The general consensus is that trying to use a abstraction layer for hardware is
a very bad idea as you're not able to take advantage of the platform specific
helpers -- for instance quirk files and the custom GType device creation.

The time the vendor saves by creating a shim layer and importing existing source
code into fwupd will be overtaken 100x by upstream maintenance costs longer term,
which isn't fair.

In a similar way, using C++ rather than GObject C means expanding the test matrix
to include clang in C++ mode and GNU g++ too.
It's also doubled the runtime requirements to now include both the C standard library
as well as the C++ standard library and increases the dependency surface.

Most rewritten fwupd plugins at up to x10 smaller than the standalone code as they
can take advantage of helpers provided by fwupd rather than re-implementing error
handling, device quirking and data chunking.
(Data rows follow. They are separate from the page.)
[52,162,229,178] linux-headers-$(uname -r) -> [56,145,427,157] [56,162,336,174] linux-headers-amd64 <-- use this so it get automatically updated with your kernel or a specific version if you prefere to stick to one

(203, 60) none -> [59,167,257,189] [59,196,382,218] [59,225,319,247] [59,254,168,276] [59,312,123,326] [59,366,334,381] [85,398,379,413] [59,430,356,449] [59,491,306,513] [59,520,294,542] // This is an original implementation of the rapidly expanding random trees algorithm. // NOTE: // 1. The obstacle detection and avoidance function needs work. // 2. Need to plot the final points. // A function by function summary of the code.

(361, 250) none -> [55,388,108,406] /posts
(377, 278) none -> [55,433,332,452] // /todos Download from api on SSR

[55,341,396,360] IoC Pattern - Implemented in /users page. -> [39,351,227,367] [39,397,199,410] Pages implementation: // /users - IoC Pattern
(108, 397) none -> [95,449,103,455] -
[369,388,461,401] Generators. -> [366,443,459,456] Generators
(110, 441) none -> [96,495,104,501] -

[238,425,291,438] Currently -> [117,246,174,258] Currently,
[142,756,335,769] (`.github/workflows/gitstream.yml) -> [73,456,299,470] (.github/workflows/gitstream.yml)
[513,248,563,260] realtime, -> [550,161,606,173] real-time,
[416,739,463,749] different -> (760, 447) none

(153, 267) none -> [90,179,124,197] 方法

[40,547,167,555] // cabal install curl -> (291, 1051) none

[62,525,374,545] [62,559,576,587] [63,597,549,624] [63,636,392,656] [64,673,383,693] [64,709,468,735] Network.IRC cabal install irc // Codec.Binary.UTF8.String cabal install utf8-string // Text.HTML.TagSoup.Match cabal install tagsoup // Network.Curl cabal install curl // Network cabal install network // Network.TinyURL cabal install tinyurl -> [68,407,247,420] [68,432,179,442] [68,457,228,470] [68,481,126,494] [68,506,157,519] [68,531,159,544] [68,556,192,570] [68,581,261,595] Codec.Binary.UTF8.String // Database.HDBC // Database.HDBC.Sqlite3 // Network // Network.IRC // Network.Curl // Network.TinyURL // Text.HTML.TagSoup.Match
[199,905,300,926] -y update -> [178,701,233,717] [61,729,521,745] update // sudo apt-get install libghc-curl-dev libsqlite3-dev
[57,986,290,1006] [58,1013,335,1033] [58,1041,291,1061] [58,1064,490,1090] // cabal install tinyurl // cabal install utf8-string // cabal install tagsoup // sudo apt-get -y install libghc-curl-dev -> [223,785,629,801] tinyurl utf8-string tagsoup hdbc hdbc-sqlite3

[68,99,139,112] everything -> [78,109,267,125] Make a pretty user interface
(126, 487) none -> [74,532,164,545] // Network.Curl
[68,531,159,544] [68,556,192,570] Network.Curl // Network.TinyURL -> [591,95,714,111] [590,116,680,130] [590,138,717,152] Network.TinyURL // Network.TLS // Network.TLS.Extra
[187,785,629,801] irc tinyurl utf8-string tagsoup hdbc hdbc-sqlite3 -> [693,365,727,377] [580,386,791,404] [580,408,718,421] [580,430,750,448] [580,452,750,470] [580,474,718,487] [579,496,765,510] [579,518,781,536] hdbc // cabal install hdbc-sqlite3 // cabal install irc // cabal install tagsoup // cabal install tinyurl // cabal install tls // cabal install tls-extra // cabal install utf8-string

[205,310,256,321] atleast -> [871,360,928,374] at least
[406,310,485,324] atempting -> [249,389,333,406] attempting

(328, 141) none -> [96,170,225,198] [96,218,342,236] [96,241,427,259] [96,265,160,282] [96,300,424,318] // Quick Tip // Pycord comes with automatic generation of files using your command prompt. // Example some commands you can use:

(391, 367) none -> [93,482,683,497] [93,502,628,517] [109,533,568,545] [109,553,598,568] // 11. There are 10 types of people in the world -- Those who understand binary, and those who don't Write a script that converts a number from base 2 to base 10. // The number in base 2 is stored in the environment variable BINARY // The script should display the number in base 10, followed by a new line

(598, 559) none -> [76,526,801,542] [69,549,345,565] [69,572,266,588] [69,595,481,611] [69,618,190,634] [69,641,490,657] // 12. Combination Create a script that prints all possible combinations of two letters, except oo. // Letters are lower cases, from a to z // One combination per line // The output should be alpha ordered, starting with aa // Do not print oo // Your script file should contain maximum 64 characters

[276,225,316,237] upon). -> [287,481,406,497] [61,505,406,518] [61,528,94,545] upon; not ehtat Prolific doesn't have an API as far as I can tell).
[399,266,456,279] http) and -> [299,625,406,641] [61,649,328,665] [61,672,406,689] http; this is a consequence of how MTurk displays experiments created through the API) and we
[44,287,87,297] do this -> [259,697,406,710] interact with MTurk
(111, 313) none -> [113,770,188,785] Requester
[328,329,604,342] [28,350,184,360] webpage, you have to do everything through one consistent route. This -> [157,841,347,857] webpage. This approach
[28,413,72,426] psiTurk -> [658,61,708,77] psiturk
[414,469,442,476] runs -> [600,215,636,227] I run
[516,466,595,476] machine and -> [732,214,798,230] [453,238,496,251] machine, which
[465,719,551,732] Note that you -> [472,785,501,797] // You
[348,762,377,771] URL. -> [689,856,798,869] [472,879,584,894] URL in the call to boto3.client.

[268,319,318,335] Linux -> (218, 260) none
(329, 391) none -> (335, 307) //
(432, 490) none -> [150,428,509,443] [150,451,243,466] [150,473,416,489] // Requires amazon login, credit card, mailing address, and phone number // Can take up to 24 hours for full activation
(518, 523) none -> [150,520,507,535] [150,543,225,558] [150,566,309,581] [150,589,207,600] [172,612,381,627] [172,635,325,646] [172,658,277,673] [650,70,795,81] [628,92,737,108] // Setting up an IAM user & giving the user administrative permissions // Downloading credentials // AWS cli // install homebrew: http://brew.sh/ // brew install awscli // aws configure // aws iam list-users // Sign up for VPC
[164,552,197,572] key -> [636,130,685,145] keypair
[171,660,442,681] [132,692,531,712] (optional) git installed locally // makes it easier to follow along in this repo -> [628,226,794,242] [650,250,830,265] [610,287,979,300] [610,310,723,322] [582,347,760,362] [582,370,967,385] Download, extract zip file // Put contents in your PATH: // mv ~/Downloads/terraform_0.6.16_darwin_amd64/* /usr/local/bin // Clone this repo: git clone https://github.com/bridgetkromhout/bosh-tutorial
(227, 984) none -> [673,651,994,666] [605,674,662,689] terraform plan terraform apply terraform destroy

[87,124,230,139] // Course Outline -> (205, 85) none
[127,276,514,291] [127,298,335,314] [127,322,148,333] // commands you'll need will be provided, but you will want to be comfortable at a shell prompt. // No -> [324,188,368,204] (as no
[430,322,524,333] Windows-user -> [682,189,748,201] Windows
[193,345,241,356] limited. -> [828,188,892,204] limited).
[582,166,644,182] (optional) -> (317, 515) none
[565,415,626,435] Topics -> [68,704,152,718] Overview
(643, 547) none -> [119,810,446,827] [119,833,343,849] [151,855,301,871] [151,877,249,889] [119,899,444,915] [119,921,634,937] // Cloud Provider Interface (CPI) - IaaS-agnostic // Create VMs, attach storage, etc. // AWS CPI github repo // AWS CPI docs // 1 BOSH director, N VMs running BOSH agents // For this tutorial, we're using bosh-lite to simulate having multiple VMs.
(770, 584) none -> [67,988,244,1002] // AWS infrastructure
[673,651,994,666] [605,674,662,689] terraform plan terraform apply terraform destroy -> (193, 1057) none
## General guidelines for plugin developers

### General considerations

When adding support for a new device in fwupd some things need to be
evaluated beforehand:

- how the hardware is discovered, identified and polled.
- how to communicate with the device (USB? file open/read/write?)
- does the device need to be switched to bootloader mode to make it
  upgradable?
- about the format of the firmware files, do they follow any standard?
  are they already supported in fwupd?
- about the update protocol, is it already supported in fwupd?
- Is the device composed of multiple different devices? Are those
  devices enumerated and programmed independently or are they accessed
  and flashed through a "root" device?

In most cases, even if the features you need aren't implemented yet,
there's already a plugin that does something similar and can be used as
an example, so it's always a good idea to read the code of the existing
plugins to understand how they work and how to write a new one, as no
documentation will be as complete and updated as the code
itself. Besides, the mechanisms implemented in the plugin collection are
very diverse and the best way of knowing what can be done is to check
what is already been done.

### Leveraging existing fwupd code

Depending on how much of the key items for the device update (firmware
format, update protocol, transport layer) are already supported in
fwupd, the work needed to add support for a new device can range from
editing a quirk file to having to fully implement new device and
firmware types, although in most cases fwupd already implements helper
code that can be extended.

#### If the firmware format, update protocol and device communication are already supported

This is the simplest case, where an existing plugin fully implements the
update process for the new device and we only have to let fwupd know
that that plugin should be used for our device. In this case the only
thing to do is to edit the plugin quirk file and add the device
identifier in the format expected by the plugin together with any
required options for it (at least a "Plugin" key to declare that this is
the plugin to use for this device). Example:
<https://github.com/fwupd/fwupd/blob/main/plugins/vli/vli-usbhub.quirk>

#### If the device type is not supported

Then we have to take a look at the existing device types and check if
there's any of them that have similarities and which can be partially
reused or extended for our device. If the device type is derivable and
it can support our new device by implementing the proper vfuncs, then we
can simply subclass it and add the required functionalities. If not,
we'll need to study what is the best way to reuse it for our needs.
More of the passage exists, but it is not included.